Any cons on doing upper-lower split 3 x week?

greenmart123

New member
Hi! Well, I don't like full body (less pump and more fatigue, at least for me) and I only have 3 days rather free.

I mean like this:

Week1: ULU

Week2: LUL (in this week, with just 1 upper workout I feel less motivated)

Please, How do you deal with this 2nd week and the less amount of upper work?
Which few upper movements can I incorporate in order to make the lower days in that week less "boring"?
Any Suggestions?

And no, I don't want another split.
 
@greenmart123 No cons at all. If you’re progressing, keep at it. If you’re not progressing and feel rundown, work less. Simple as that. Maybe for some people their most optimal is doing 6 instead of 3. But there’s huge diminishing returns with every set. So outside of being a professional bodybuilder, your potential loss if there are any is probably slim on a long enough timeline.
 
@greenmart123 Honestly, if I had only three days to train I'd rather just stick to ULU. Are your legs lagging or do you build leg muscle particularly slow? If not you can just do one lower workout per week with more volume than usual. It's more of a detriment to only train upper once a week rather than lower. I train similar to that as well just with an added arm day between lower and the second upper day.

If you're really deadset on doing this for whatever reason (like severe lack of leg muscle) I'd do it like this:

Week 1 Upper, Lower, Upper

Week 2 Lower+Arms, Upper, Lower+Arms

So just coupling together biceps and triceps (maybe bit of side delt) with the leg days in the second week, so it's more fun and engaging.

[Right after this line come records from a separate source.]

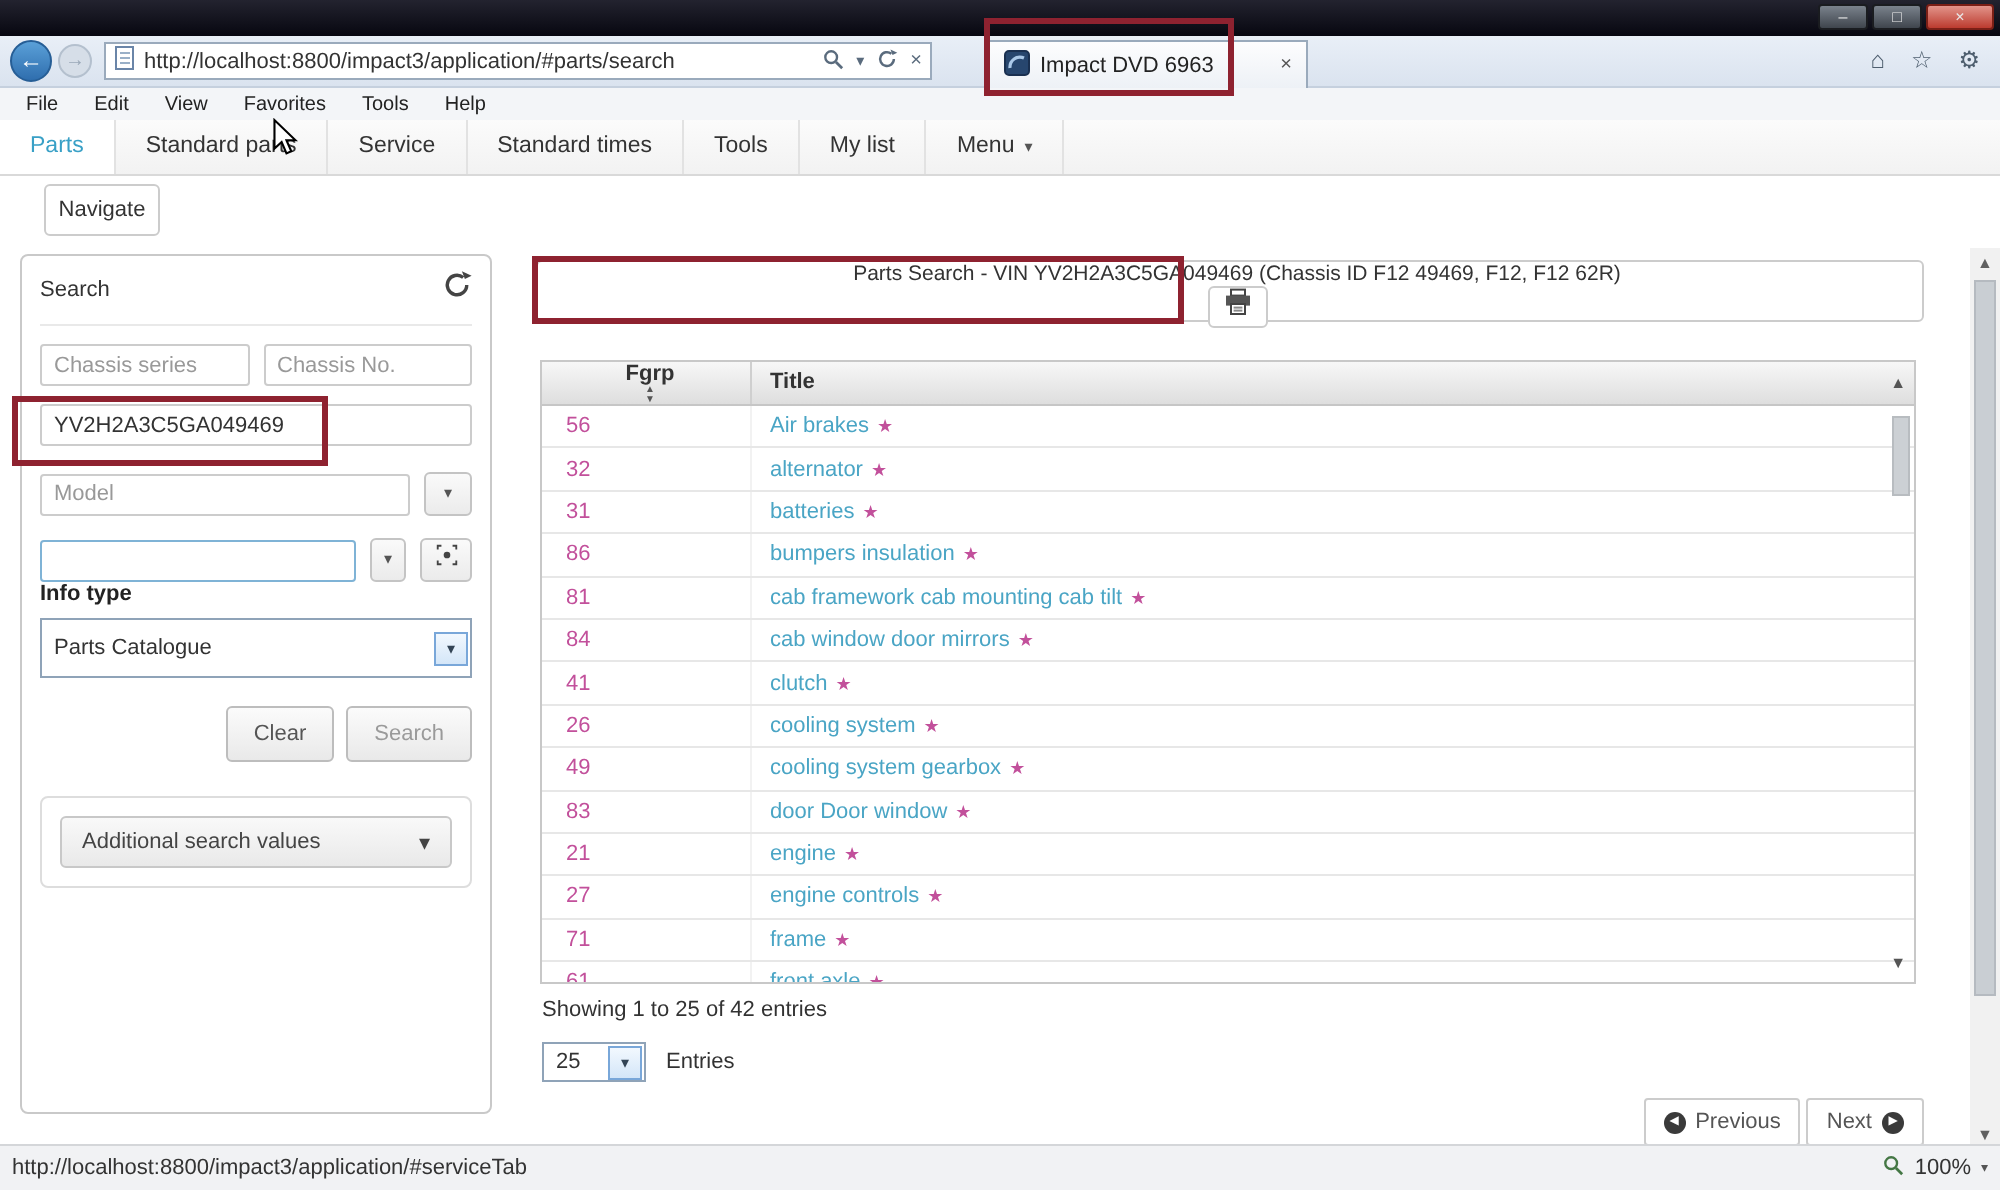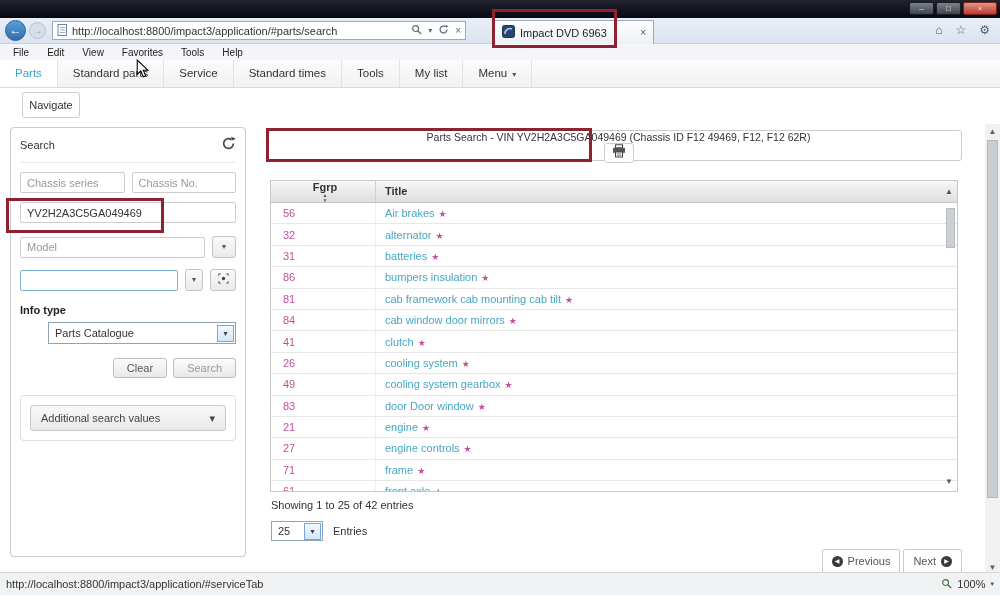--- a/index.html
+++ b/index.html
@@ -59,27 +59,27 @@
        font-family:inherit;background:#fff;width:100%;min-width:0;}
   .inp::placeholder{color:#999;}
   .sp-row{display:flex;gap:7px;margin-top:9px;align-items:center;}
   .mt13{margin-top:13px;} .mt11{margin-top:11px;}
   .dd-btn{flex:0 0 24px;width:24px;height:22px;border:1px solid #c4c4c4;border-radius:3px;
           background:linear-gradient(#fafafa,#ebebeb);color:#555;font-size:8px;text-align:center;line-height:20px;}
   .dd-btn.small{flex:0 0 18px;width:18px;}
   .sel-btn{flex:0 0 26px;width:26px;height:22px;border:1px solid #c4c4c4;border-radius:3px;
            background:linear-gradient(#fafafa,#ebebeb);display:flex;align-items:center;justify-content:center;}
   .blue{border-color:#7fb3d6;}
-  .sp-label{margin-top:13px;font-size:11px;font-weight:bold;color:#222;}
-  .selectbox{margin-top:6px;height:22px;border:1px solid #8fa3b8;display:flex;align-items:center;
-             justify-content:space-between;padding:0 1px 0 6px;font-size:11px;color:#333;background:#fff;margin-left:28px;}
+  .sp-label{font-size:11px;font-weight:bold;color:#222;}
+  .selectbox{margin-top:6px;height:30px;border:1px solid #8fa3b8;display:flex;align-items:center;
+             justify-content:space-between;padding:0 1px 0 6px;font-size:11px;color:#333;background:#fff;}
   .selarrow{width:17px;height:17px;border:1px solid #79a7d9;background:linear-gradient(#f2f8fe,#d4e6f8);
             color:#345;font-size:8px;text-align:center;line-height:15px;}
   .sp-btns{display:flex;justify-content:flex-end;gap:6px;margin-top:14px;}
-  .btn{height:20px;padding:0 13px;border:1px solid #bdbdbd;border-radius:3px;
+  .btn{height:28px;padding:0 13px;border:1px solid #bdbdbd;border-radius:3px;
        background:linear-gradient(#fbfbfb,#e9e9e9);font-size:11px;color:#555;font-family:inherit;}
   .btn.muted{color:#9a9a9a;}
   .add-box{margin-top:17px;border:1px solid #ddd;border-radius:4px;padding:9px;}
   .add-btn{width:100%;height:26px;border:1px solid #c8c8c8;border-radius:3px;
            background:linear-gradient(#f9f9f9,#e9e9e9);display:flex;align-items:center;
            justify-content:space-between;padding:0 10px;font-size:11px;color:#444;}
 
   
   #result-header{position:absolute;left:268px;top:130px;width:694px;height:31px;border:1px solid #ccc;
                  border-radius:3px;display:flex;align-items:center;justify-content:space-between;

Bis and tris are also relatively small compared to other upper body muscles, meaning they recover much faster. So training them only once a week just makes you miss out on arm gains in that week.
 
@beaufordqrastus A variation on your suggestion I’ve considered would be on first upper day, add some light work for quads, like leg extensions, and then on second upper day at end of the week, some light work for hams. This, plus a good bit of volume on the dedicated leg day in the middle of the week, could accumulate much of the volume you’d get with 4x upper/lower.
 
@munya paralysisviaanalysis Thank you! Your suggestion is good, too. The only con I see is I have 7 exercises on the upper workouts and dunno if I can cope with it. But, I'll take note. Thanks again
 
@beaufordqrastus Thank you!
Your adjustments look good.
My legs need more growth, but now I don't care. I'll focus on upper body for now. So I take the ULU.
I'm doing all exercises 3x10 (except first heavy compounds) How would I increase the volume?

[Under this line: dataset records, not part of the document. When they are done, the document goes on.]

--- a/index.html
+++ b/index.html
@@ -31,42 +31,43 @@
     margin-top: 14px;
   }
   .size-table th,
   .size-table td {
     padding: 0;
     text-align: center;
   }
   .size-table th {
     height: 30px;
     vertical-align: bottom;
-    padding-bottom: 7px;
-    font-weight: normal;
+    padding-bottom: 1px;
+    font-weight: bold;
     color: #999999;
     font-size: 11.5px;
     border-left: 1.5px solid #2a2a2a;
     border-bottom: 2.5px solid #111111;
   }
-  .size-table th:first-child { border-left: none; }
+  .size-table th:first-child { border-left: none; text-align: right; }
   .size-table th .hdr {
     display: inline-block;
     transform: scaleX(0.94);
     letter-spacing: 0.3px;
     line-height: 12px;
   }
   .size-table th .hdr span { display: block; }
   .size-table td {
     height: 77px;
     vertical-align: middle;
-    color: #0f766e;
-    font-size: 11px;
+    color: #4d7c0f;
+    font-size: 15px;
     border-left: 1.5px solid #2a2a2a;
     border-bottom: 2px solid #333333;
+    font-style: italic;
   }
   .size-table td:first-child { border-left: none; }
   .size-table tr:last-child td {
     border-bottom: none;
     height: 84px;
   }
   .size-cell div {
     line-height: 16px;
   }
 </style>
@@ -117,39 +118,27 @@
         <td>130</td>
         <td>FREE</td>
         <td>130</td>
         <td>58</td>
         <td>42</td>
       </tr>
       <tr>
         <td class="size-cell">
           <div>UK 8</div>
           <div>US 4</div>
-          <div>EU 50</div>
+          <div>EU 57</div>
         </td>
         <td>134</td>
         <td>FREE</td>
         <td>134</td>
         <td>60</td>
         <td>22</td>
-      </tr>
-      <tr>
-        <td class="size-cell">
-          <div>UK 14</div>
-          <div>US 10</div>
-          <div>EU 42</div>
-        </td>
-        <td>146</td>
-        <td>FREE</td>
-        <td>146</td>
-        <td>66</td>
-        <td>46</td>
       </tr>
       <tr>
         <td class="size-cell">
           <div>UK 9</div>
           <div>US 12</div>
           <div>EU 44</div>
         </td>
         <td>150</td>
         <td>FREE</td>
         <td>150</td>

I think doing all 4x10 and put in 1 or 2 exercises, but I don't know how to manage squat and deadlift on the same day. On P.H.U.L. I was doing squats following by conventional deads, but was very taxing.

My exercises would be

SQUAT-DEAD- LEGPRESS (added)

-LEG CURL-HIPTHRUST AND LEG EXTENSION.

Your second option is appealing, too. For sure I'll try it further.
Do you do both tris and bis & lateral raises on 2nd week lowers? I think You swap'em from the upper workout. Is it not?

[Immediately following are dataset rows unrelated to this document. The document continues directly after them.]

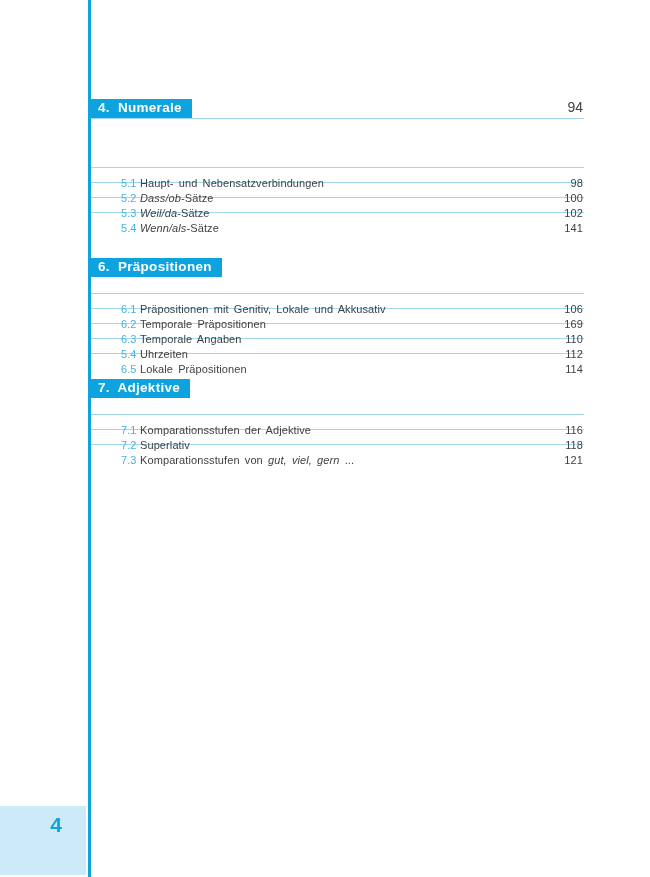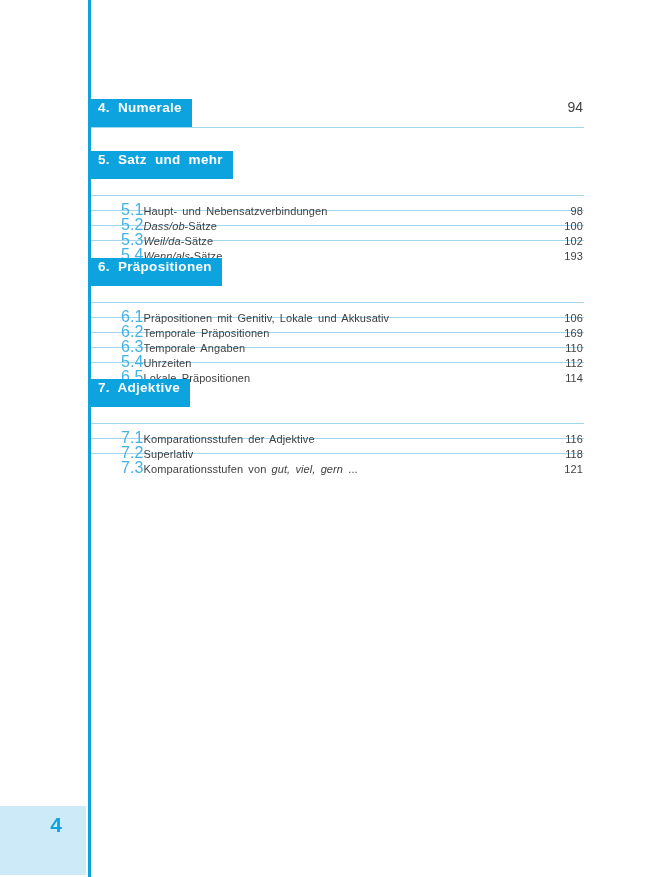--- a/index.html
+++ b/index.html
@@ -33,39 +33,39 @@
   }
   .section{position:absolute;left:0;width:493px;}
 
   .header-row{
     display:flex;align-items:flex-start;width:100%;
   }
   .header-row.with-rule{border-bottom:1px solid var(--rule);}
   .header-box{
     display:inline-block;background:var(--accent);color:#ffffff;
     font-size:13.5px;font-weight:bold;line-height:18px;
-    padding:0 10px 10px 8px;margin-left:-1px;
+    padding:0 10px 1px 8px;margin-left:-1px;
     word-spacing:4px;letter-spacing:0.3px;
     white-space:nowrap;
   }
   .header-page{
     margin-left:auto;font-size:14px;color:var(--text);
     line-height:17px;padding-right:1px;
   }
 
   .rows{margin-top:2px;}
   .entry-row{
     display:flex;align-items:baseline;height:15px;line-height:14px;
     border-bottom:1px solid var(--rule);
     padding-left:30px;box-sizing:border-box;
     font-size:11px;color:var(--text);
     word-spacing:2px;letter-spacing:0.1px;
   }
   .entry-num{
-    flex:0 0 19px;color:var(--num);font-size:16px;
+    flex:0 0 19px;color:var(--num);font-size:11px;
   }
   .entry-title{white-space:nowrap;overflow:hidden;margin-top:23px;}
   .entry-title .it{font-style:italic;}
   .entry-page{margin-left:auto;padding-right:1px;color:var(--text);padding-left:8px;}
 </style>
 </head>
 <body style="--accent: #0da3de; --num: #45b2e3; --panel: #cdeaf8; --rule: #a3d7ef; --text: #3f3f3f;">
 
 <div class="page">
   <div class="vline"></div>
@@ -73,23 +73,20 @@
   <div class="content" id="content">
   <div class="section" style="top: 99px;">
     <div class="header-row with-rule">
       <span class="header-box">4. Numerale</span>
     <span class="header-page">94</span>
         </div>
     <div class="rows"></div>
   </div>
 
   <div class="section" style="top: 151px;">
-    <div class="header-row">
-      <span class="header-box">5. Satz und mehr</span>
-    </div>
     <div class="rows">
   <div class="entry-row">
     <span class="entry-num">5.1</span>
     <span class="entry-title"><span>Haupt- und Nebensatzverbindungen</span></span>
     <span class="entry-page">98</span>
   </div>
 
   <div class="entry-row">
     <span class="entry-num">5.2</span>
     <span class="entry-title"><span class="it">Dass/ob</span><span>-Sätze</span></span>
@@ -98,21 +95,21 @@
 
   <div class="entry-row">
     <span class="entry-num">5.3</span>
     <span class="entry-title"><span class="it">Weil/da</span><span>-Sätze</span></span>
     <span class="entry-page">102</span>
   </div>
 
   <div class="entry-row">
     <span class="entry-num">5.4</span>
     <span class="entry-title"><span class="it">Wenn/als</span><span>-Sätze</span></span>
-    <span class="entry-page">193</span>
+    <span class="entry-page">141</span>
   </div>
 </div>
   </div>
 
   <div class="section" style="top: 258px;">
     <div class="header-row">
       <span class="header-box">6. Präpositionen</span>
     </div>
     <div class="rows">
   <div class="entry-row">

IF SO, my 2nd week lowers would look like this:

SQUAT-DEAD- leg curl-leg.extension- BIS/TRIS/LAT.DELTS
 
@greenmart123 This is essentially the old school DC split (popularized by Dante Trudel who’s still one of the most respected underground figures in bodybuilding). If your exercise selection is on point and you’re progressing across all your exercises, you should have no issues
 
@doks I did DC training in the early early 2k’s. That two way split is awesome and I still use that rotation a lot minus the rest pausing aspect as I train at home. The moderate frequency is excellent especially now at 46. Thanks to frank calta popularizing that sort of rotation for 3 days a week
 
@pamelamarie89 ya same! I mostly do straight sets with a couple minutes rest in between each set. Also ive ran some of the DC modifications that people like Jordan Peters and Dusty Henshaw have put forth.
 
@doks Thanks for the info. Just read about this method and it sounds interesting for focusing on intensity for a while and gain some strength. I'll try it further
 
@greenmart123 nothing wrong with it, just do it. Dont look at your "split" as per week volume, look at it across the month, if hitting Upper twice a week in one and once a week in the second you are still getting sufficient work in if of course you are training hard in those sets.
 
@greenmart123 A training week doesn't have to be Mon-Sunday.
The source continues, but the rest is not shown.